* **EXERCISE OBJECTIVE**
All that is needed is a count of the lines in this data that contain the word "Emerson".

Difference listings:
BEGIN

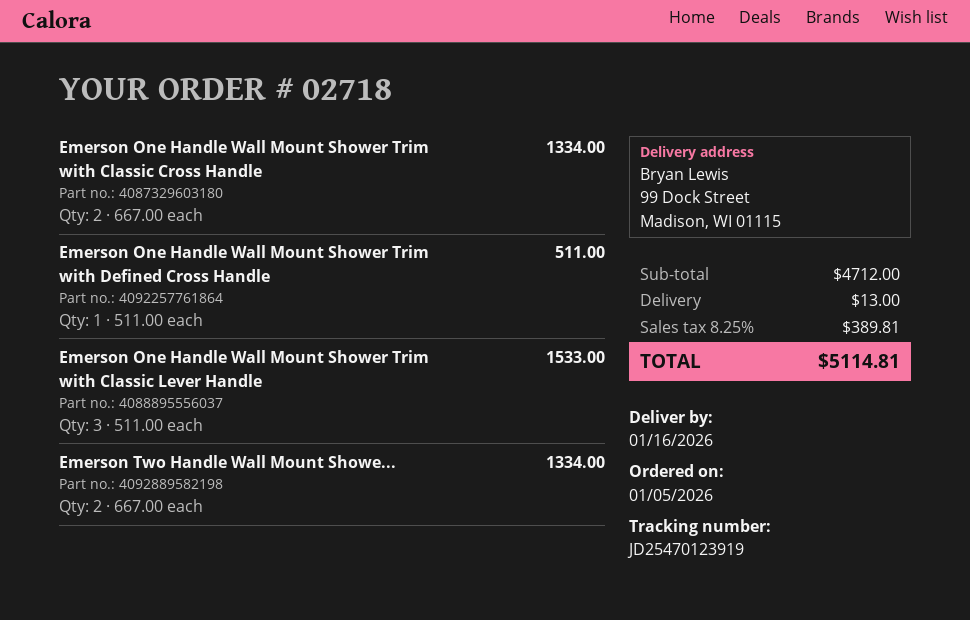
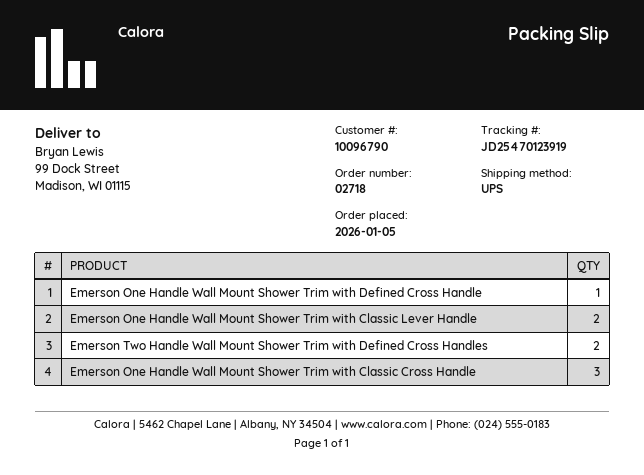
Emerson One Handle Wall Mount Shower Trim with Classic Cross Handle: 2 -> 3
Emerson One Handle Wall Mount Shower Trim with Classic Lever Handle: 3 -> 2

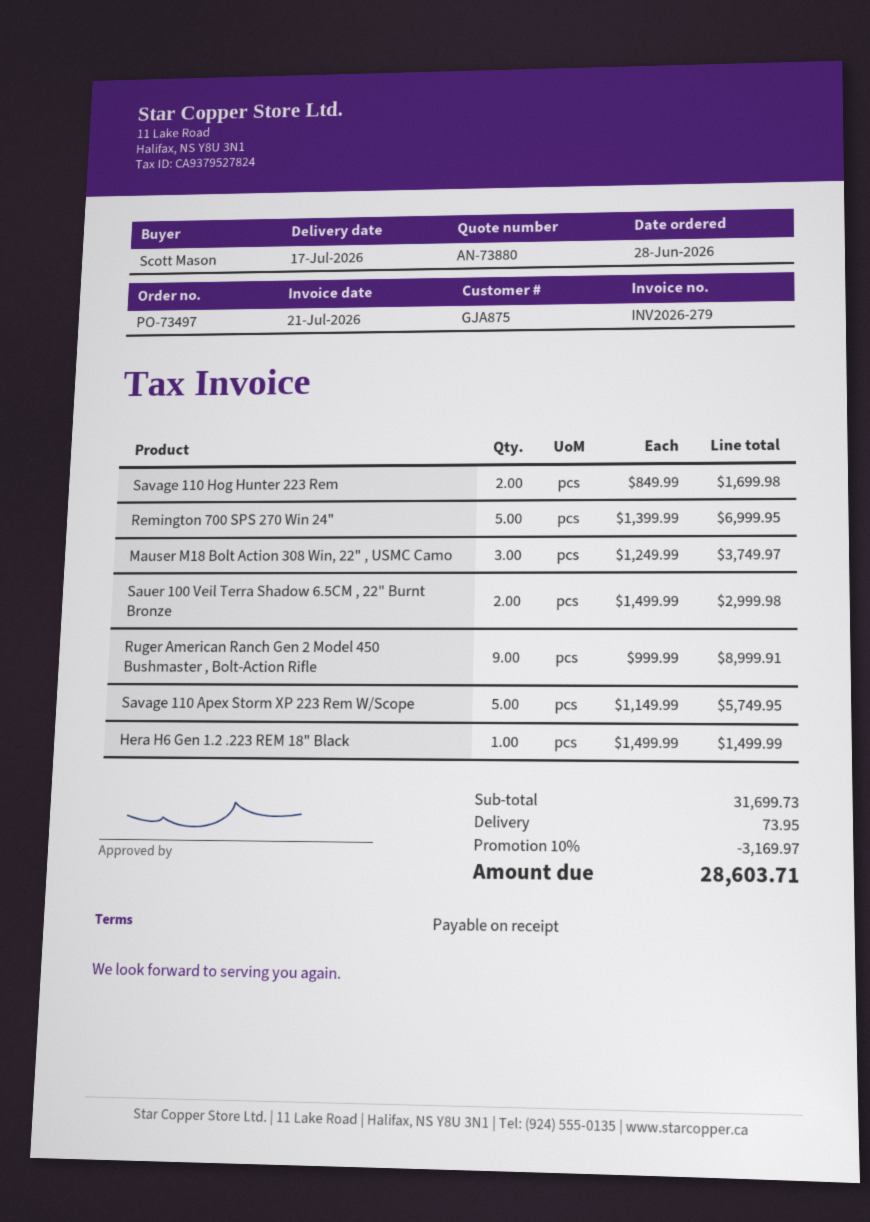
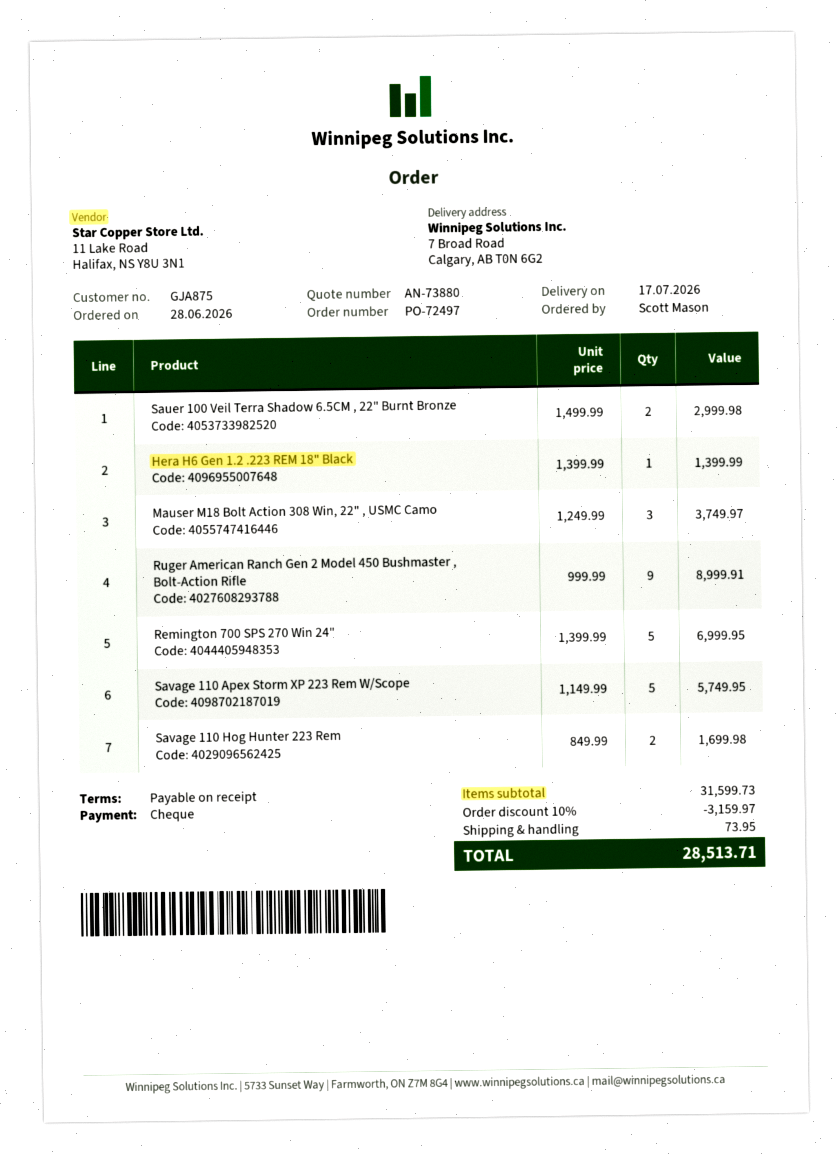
order number: PO-73497 -> PO-72497
Hera H6 Gen 1.2 .223 REM 18" Black: 1 x 1499.99 = 1499.99 -> 1 x 1399.99 = 1399.99
subtotal: 31699.73 -> 31599.73
discount: 10% = 3169.97 -> 10% = 3159.97
total: 28603.71 -> 28513.71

END

* **SOLUTION**
2